- Location in Sudan
- Coordinates: 14°8′39″N 22°42′32″E﻿ / ﻿14.14417°N 22.70889°E
- Country: Sudan
- State: West Darfur
- Time zone: Central Africa Time, GMT + 3
- Geocode: 369723

= Jebel Moon =

Town in West Darfur, Sudan

Jebel Moon (جبل مون) or Jebel Mun is a locality in West Darfur, Sudan.

== History ==
In April 2010, the Sudanese government took Jebel Moon from the rebel Justice and Equality Movement, killing 108 rebels and capturing 61 in the process. Jebel Moon had been a key rebel stronghold and its capture made the rebels fracture into small groups.

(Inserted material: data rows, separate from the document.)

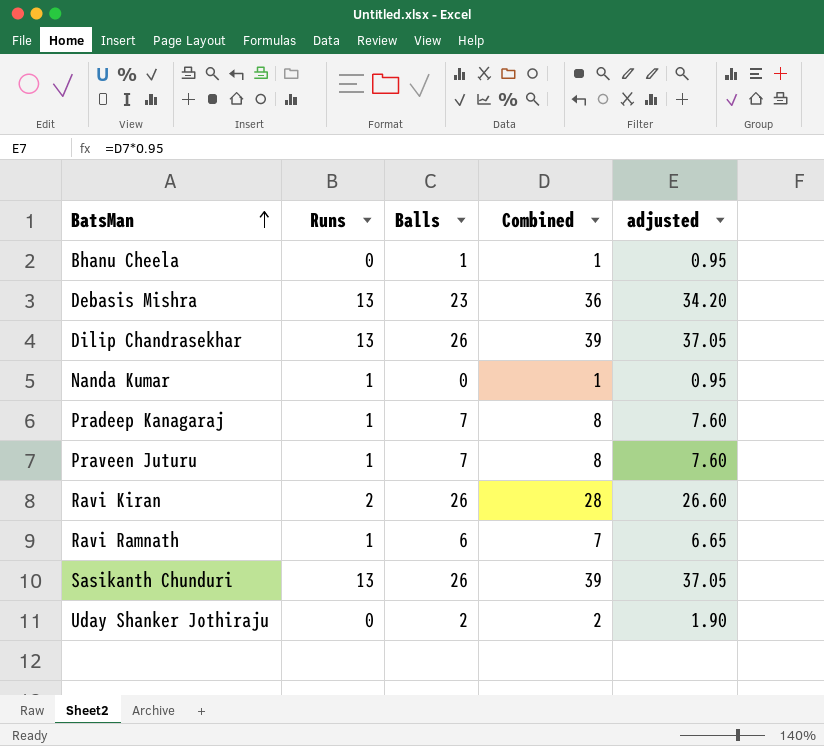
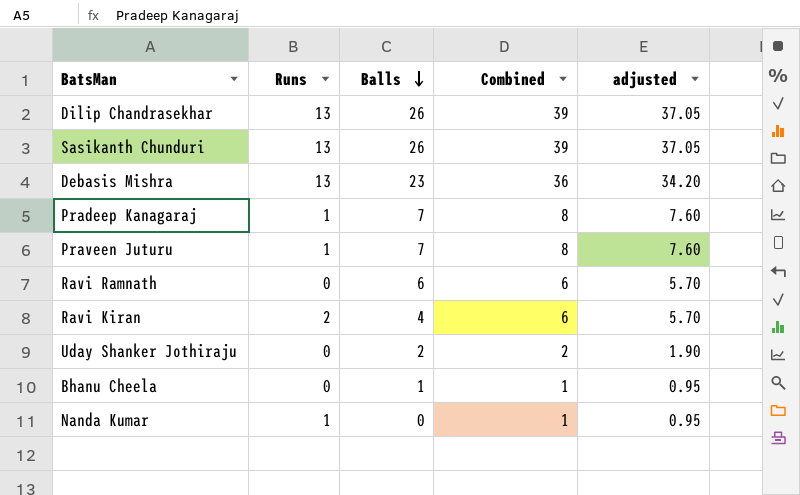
row order: BatsMan ascending -> Balls descending
Ravi Ramnath | Runs: 1 -> 0
Ravi Ramnath | Combined: 7 -> 6
Ravi Ramnath | adjusted: 6.65 -> 5.70
Ravi Kiran | Balls: 26 -> 4
Ravi Kiran | Combined: 28 -> 6
Ravi Kiran | adjusted: 26.60 -> 5.70

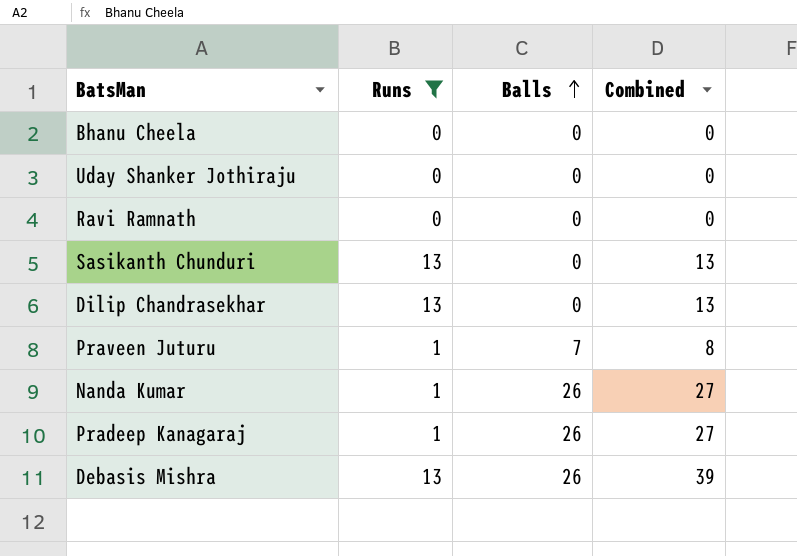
filter: none -> Runs != 2
row order: Balls descending -> Balls ascending
column adjusted | formula: [Combined] * 0.95 -> none
Bhanu Cheela | Balls: 1 -> 0
Bhanu Cheela | Combined: 1 -> 0
Uday Shanker Jothiraju | Balls: 2 -> 0
Uday Shanker Jothiraju | Combined: 2 -> 0
Ravi Ramnath | Balls: 6 -> 0
Ravi Ramnath | Combined: 6 -> 0
Sasikanth Chunduri | Balls: 26 -> 0
Sasikanth Chunduri | Combined: 39 -> 13
Dilip Chandrasekhar | Balls: 26 -> 0
Dilip Chandrasekhar | Combined: 39 -> 13
Nanda Kumar | Balls: 0 -> 26
Nanda Kumar | Combined: 1 -> 27
Pradeep Kanagaraj | Balls: 7 -> 26
Pradeep Kanagaraj | Combined: 8 -> 27
Debasis Mishra | Balls: 23 -> 26
Debasis Mishra | Combined: 36 -> 39

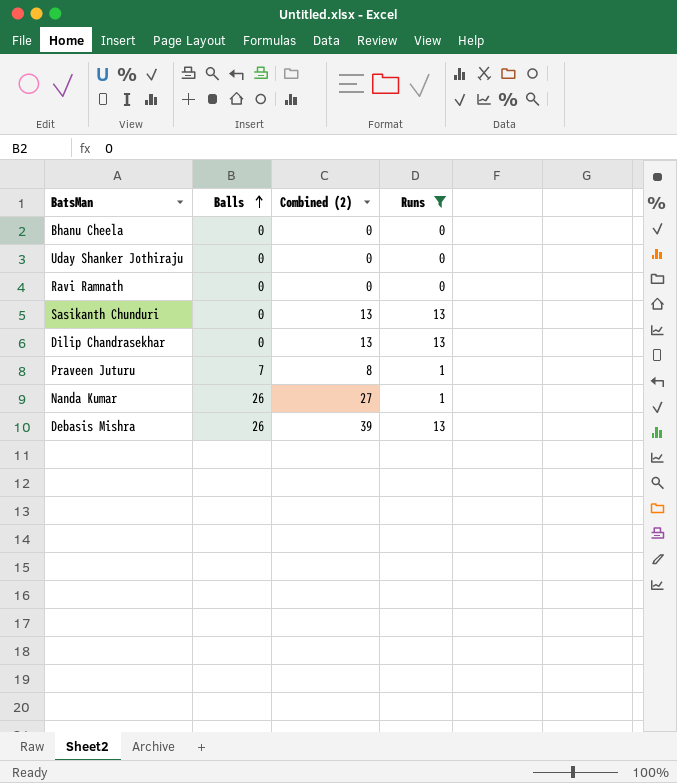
column name: Combined -> Combined (2)
column Runs | position: 2 -> 4
row Pradeep Kanagaraj: 1 | 26 | 27 -> none

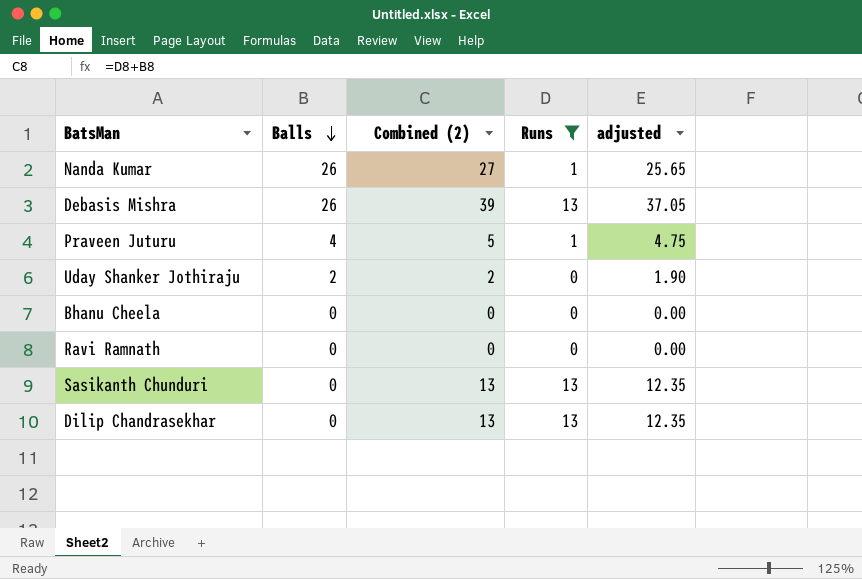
row order: Balls ascending -> Balls descending
column adjusted | formula: none -> [Combined (2)] * 0.95
Praveen Juturu | Balls: 7 -> 4
Praveen Juturu | Combined (2): 8 -> 5
Uday Shanker Jothiraju | Balls: 0 -> 2
Uday Shanker Jothiraju | Combined (2): 0 -> 2

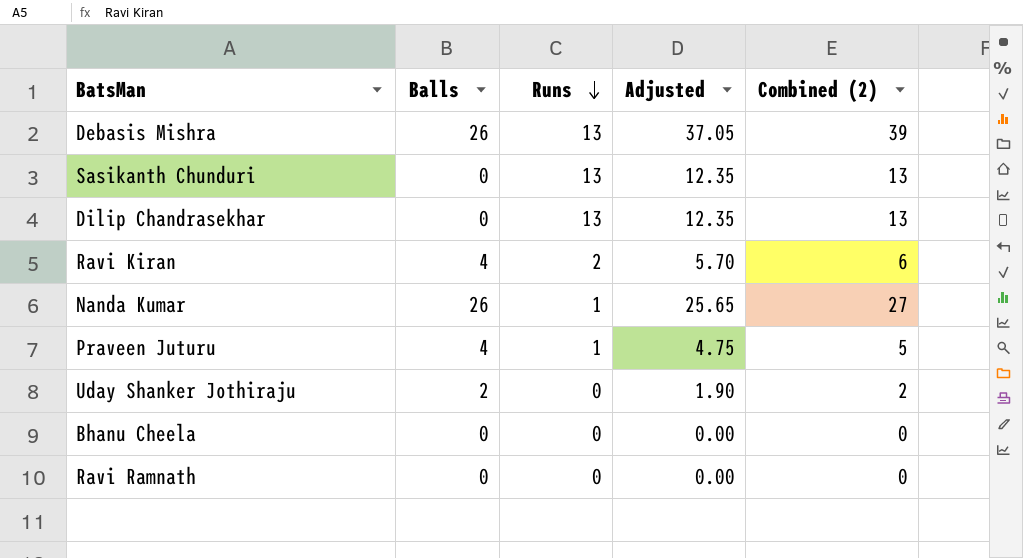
filter: Runs != 2 -> none
row order: Balls descending -> Runs descending
column name: adjusted -> Adjusted
column Combined (2) | position: 3 -> 5

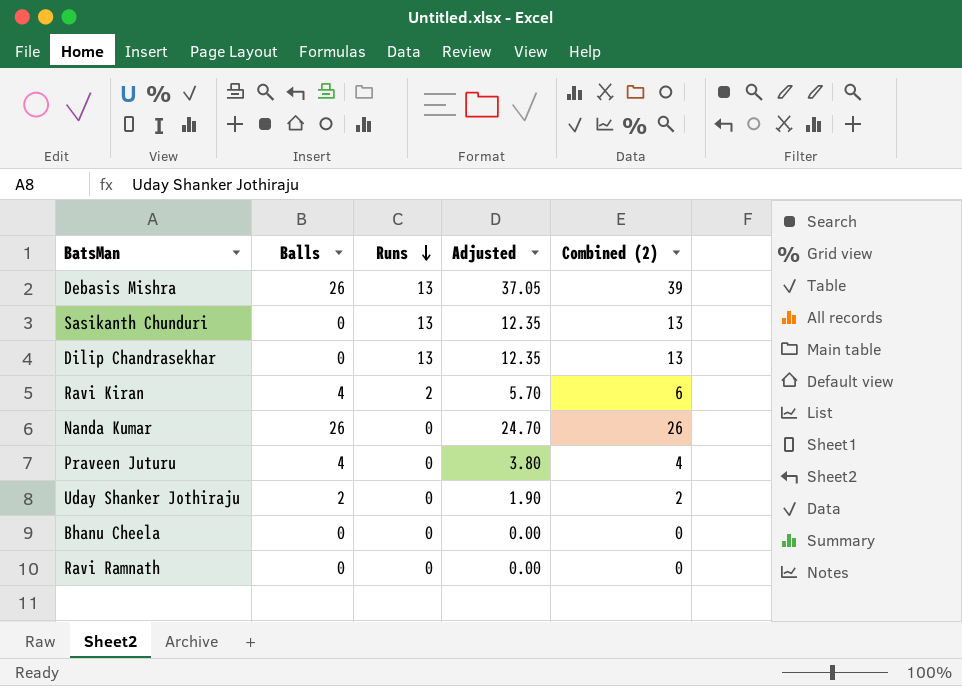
Nanda Kumar | Runs: 1 -> 0
Nanda Kumar | Adjusted: 25.65 -> 24.70
Nanda Kumar | Combined (2): 27 -> 26
Praveen Juturu | Runs: 1 -> 0
Praveen Juturu | Adjusted: 4.75 -> 3.80
Praveen Juturu | Combined (2): 5 -> 4

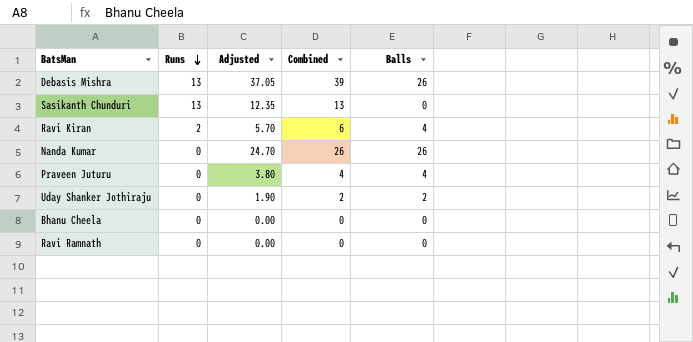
column name: Combined (2) -> Combined
column Balls | position: 2 -> 5
row Dilip Chandrasekhar: 0 | 13 | 12.35 | 13 -> none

Following the 2021 Darfur clashes, refugees from Jebel Moon fled and settled in Foro Baranga. This was following fighting between nomads and farmers. Many women and children sought refuge in neighbouring Chad.

On 2 July 2026, the Sudanese Armed Forces (SAF) and allied Darfur militias reportedly recaptured Jebel Moon.

== Geography ==
Jebel Moon is located in a mountainous region. Jebel Moon is rich in precious metals, including uranium, chromium, and gold.

== Demographics ==
Herding and agriculture are the main activities of the Jebel Moon populace. In 2021 the population was approximately 68,500 among which more than 46,600 depended on humanitarian aid. The residents speak the Miisiirii language. The inhabitants of Jebel Moon, including the Misseriya tribe, and other ethnic groups.